▶ _What you have to do_: Leaving out the pictures, retype the lines from the top of the listing through the line with "<div> <span></span> <span>AABBs</span>" exactly.

# # # # # # #

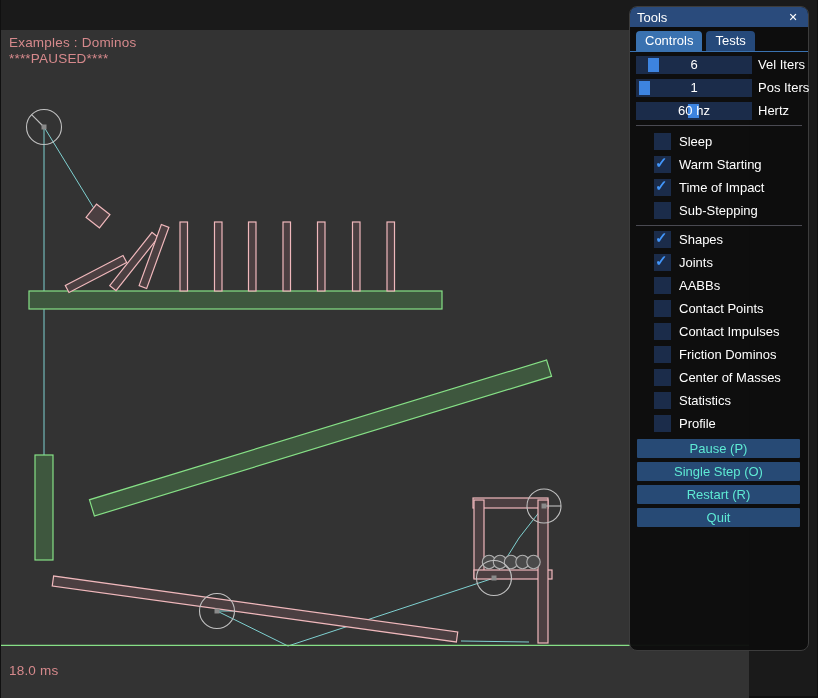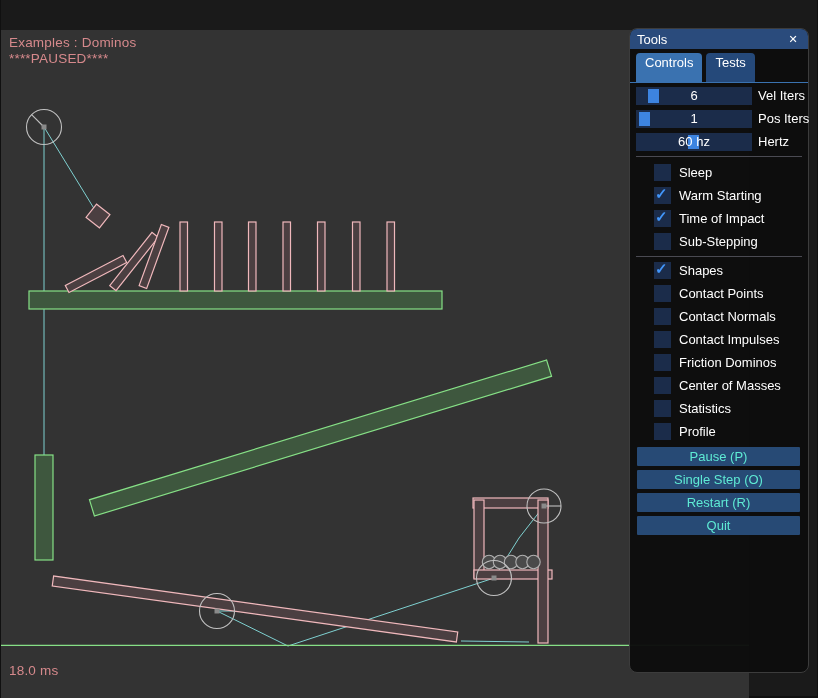"Tools" .panel { top: 28px -> 6px }
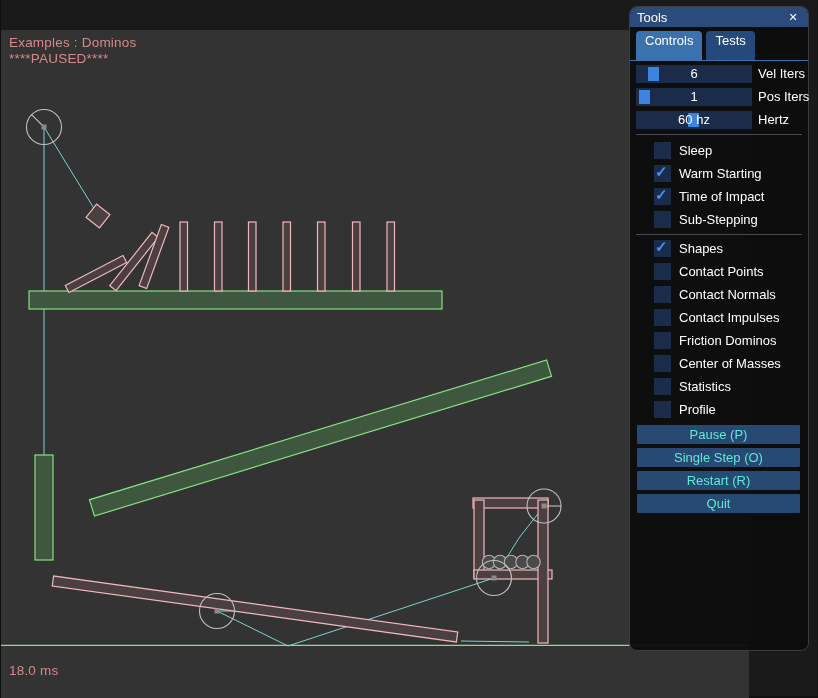"Controls" .tab { padding: 2px 9px 12px -> 2px 9px 3px }
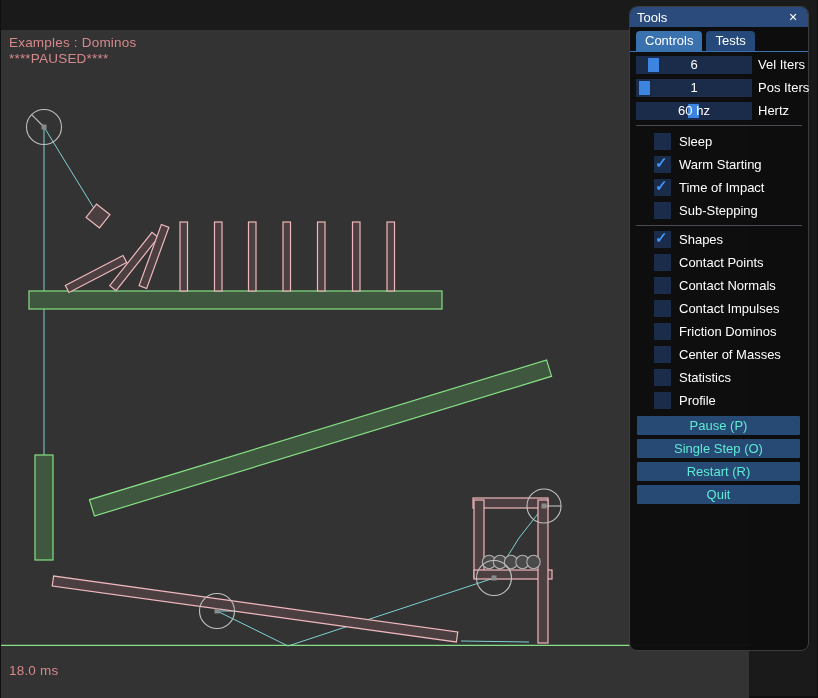"Joints" div.crow { html: none -> <div> <span></span> <span>Joints</span> </div> }
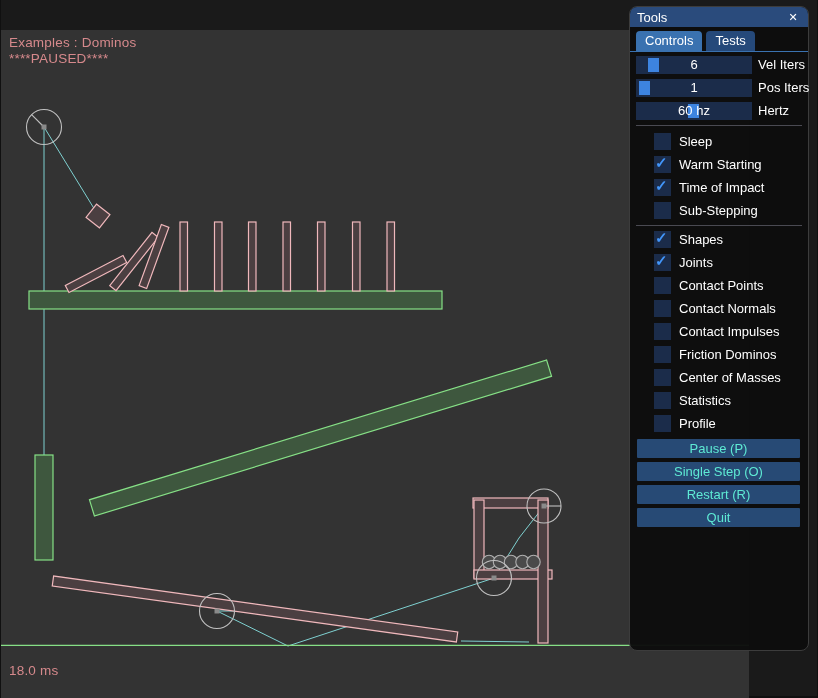"AABBs" div.crow { html: none -> <div> <span></span> <span>AABBs</span> </div> }
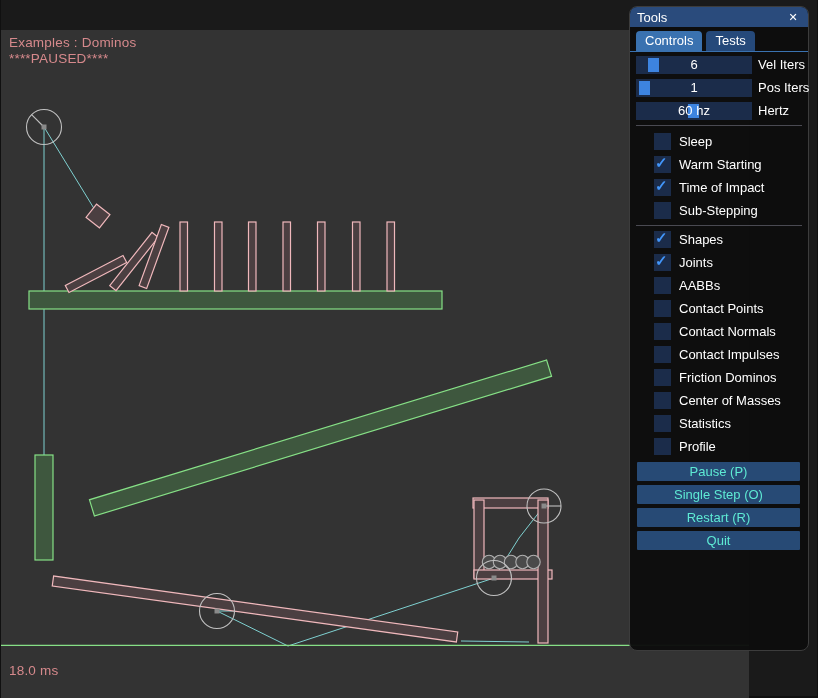"Contact Normals" div.crow { html: <div> <span></span> <span>Contact Normals</span> </div> -> none }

# # # # # # #

▶ _Answer to this exercise_:
"Tools" .panel { top: 28px -> 6px }
"Controls" .tab { padding: 2px 9px 12px -> 2px 9px 3px }
"Joints" div.crow { html: none -> <div> <span></span> <span>Joints</span> </div> }
"AABBs" div.crow { html: none -> <div> <span></span> <span>AABBs</span> </div> }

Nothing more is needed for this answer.